* Records
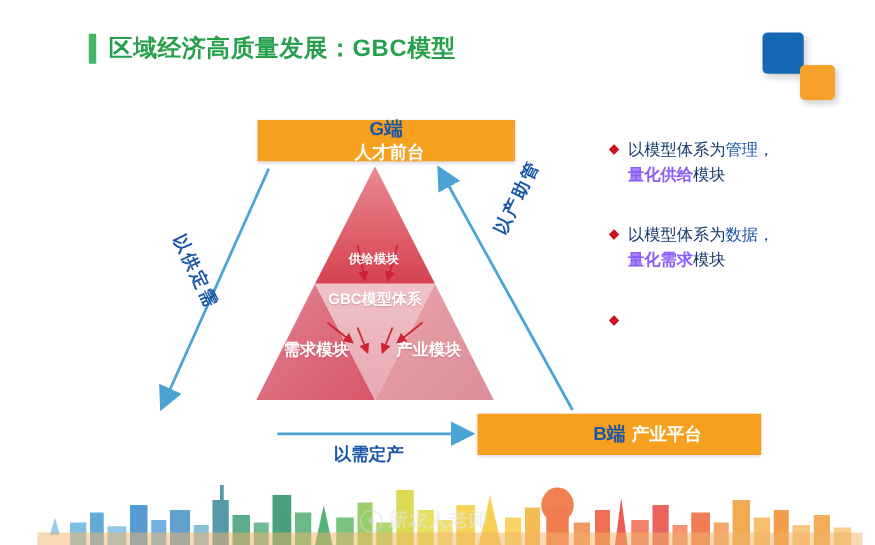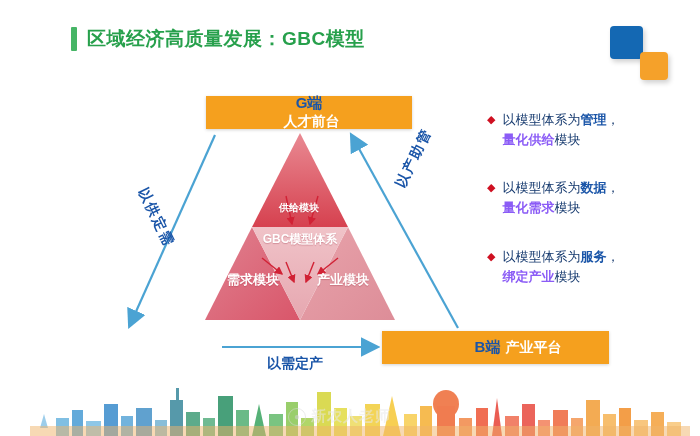--- a/index.html
+++ b/index.html
@@ -62,21 +62,21 @@
   #tri-left{left:222px;top:272px;width:62px;font-size:13px;}
   #tri-right{left:312px;top:272px;width:62px;font-size:13px;}
 
   
   #bullets{position:absolute;left:487px;top:110px;width:205px;}
   .bullet{display:flex;align-items:flex-start;margin-bottom:28px;}
   .bullet-mark{
     color:#cf1021;font-size:11px;line-height:1;margin-top:4px;margin-right:7px;flex:0 0 auto;
   }
   .bullet-body{font-size:13px;line-height:1.55;color:#15396e;font-weight:normal;}
-  .bullet-body .b-blue{color:#1a55a8;font-weight:bold;}
+  .bullet-body .b-blue{color:#1a55a8;font-weight:normal;}
   .bullet-body .b-red{color:#8b5cf6;font-weight:bold;}
 
   
   #skyline{position:absolute;left:0;bottom:0;width:700px;height:62px;}
 
   
   #watermark{
     position:absolute;left:288px;top:407px;
     display:flex;align-items:center;gap:5px;
     opacity:.55;
@@ -175,21 +175,20 @@
       <span class="bullet-body"><span>以模型体系为</span><span class="b-blue">管理</span><span>，</span><br><span class="b-red">量化供给</span><span>模块</span></span>
     </div>
 
     <div class="bullet">
       <span class="bullet-mark">◆</span>
       <span class="bullet-body"><span>以模型体系为</span><span class="b-blue">数据</span><span>，</span><br><span class="b-red">量化需求</span><span>模块</span></span>
     </div>
 
     <div class="bullet">
       <span class="bullet-mark">◆</span>
-      <span class="bullet-body"><span>以模型体系为</span><span class="b-blue">服务</span><span>，</span><br><span class="b-red">绑定产业</span><span>模块</span></span>
     </div>
 
   </div>
 
   <svg id="skyline" viewBox="0 0 700 62" preserveAspectRatio="none">
     <g opacity="0.88">
       <polygon points="40,54 44,40 48,54" fill="#8fc7e8"></polygon>
       <rect x="56" y="44" width="13" height="18" fill="#6fb7e0"></rect>
       <rect x="72" y="36" width="11" height="26" fill="#4e9fd6"></rect>
       <rect x="86" y="47" width="15" height="15" fill="#7fc0e4"></rect>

* What needs to be done
Leaving the pictures aside, give back all the records exactly as they are.

* Solution
--- a/index.html
+++ b/index.html
@@ -62,21 +62,21 @@
   #tri-left{left:222px;top:272px;width:62px;font-size:13px;}
   #tri-right{left:312px;top:272px;width:62px;font-size:13px;}
 
   
   #bullets{position:absolute;left:487px;top:110px;width:205px;}
   .bullet{display:flex;align-items:flex-start;margin-bottom:28px;}
   .bullet-mark{
     color:#cf1021;font-size:11px;line-height:1;margin-top:4px;margin-right:7px;flex:0 0 auto;
   }
   .bullet-body{font-size:13px;line-height:1.55;color:#15396e;font-weight:normal;}
-  .bullet-body .b-blue{color:#1a55a8;font-weight:bold;}
+  .bullet-body .b-blue{color:#1a55a8;font-weight:normal;}
   .bullet-body .b-red{color:#8b5cf6;font-weight:bold;}
 
   
   #skyline{position:absolute;left:0;bottom:0;width:700px;height:62px;}
 
   
   #watermark{
     position:absolute;left:288px;top:407px;
     display:flex;align-items:center;gap:5px;
     opacity:.55;
@@ -175,21 +175,20 @@
       <span class="bullet-body"><span>以模型体系为</span><span class="b-blue">管理</span><span>，</span><br><span class="b-red">量化供给</span><span>模块</span></span>
     </div>
 
     <div class="bullet">
       <span class="bullet-mark">◆</span>
       <span class="bullet-body"><span>以模型体系为</span><span class="b-blue">数据</span><span>，</span><br><span class="b-red">量化需求</span><span>模块</span></span>
     </div>
 
     <div class="bullet">
       <span class="bullet-mark">◆</span>
-      <span class="bullet-body"><span>以模型体系为</span><span class="b-blue">服务</span><span>，</span><br><span class="b-red">绑定产业</span><span>模块</span></span>
     </div>
 
   </div>
 
   <svg id="skyline" viewBox="0 0 700 62" preserveAspectRatio="none">
     <g opacity="0.88">
       <polygon points="40,54 44,40 48,54" fill="#8fc7e8"></polygon>
       <rect x="56" y="44" width="13" height="18" fill="#6fb7e0"></rect>
       <rect x="72" y="36" width="11" height="26" fill="#4e9fd6"></rect>
       <rect x="86" y="47" width="15" height="15" fill="#7fc0e4"></rect>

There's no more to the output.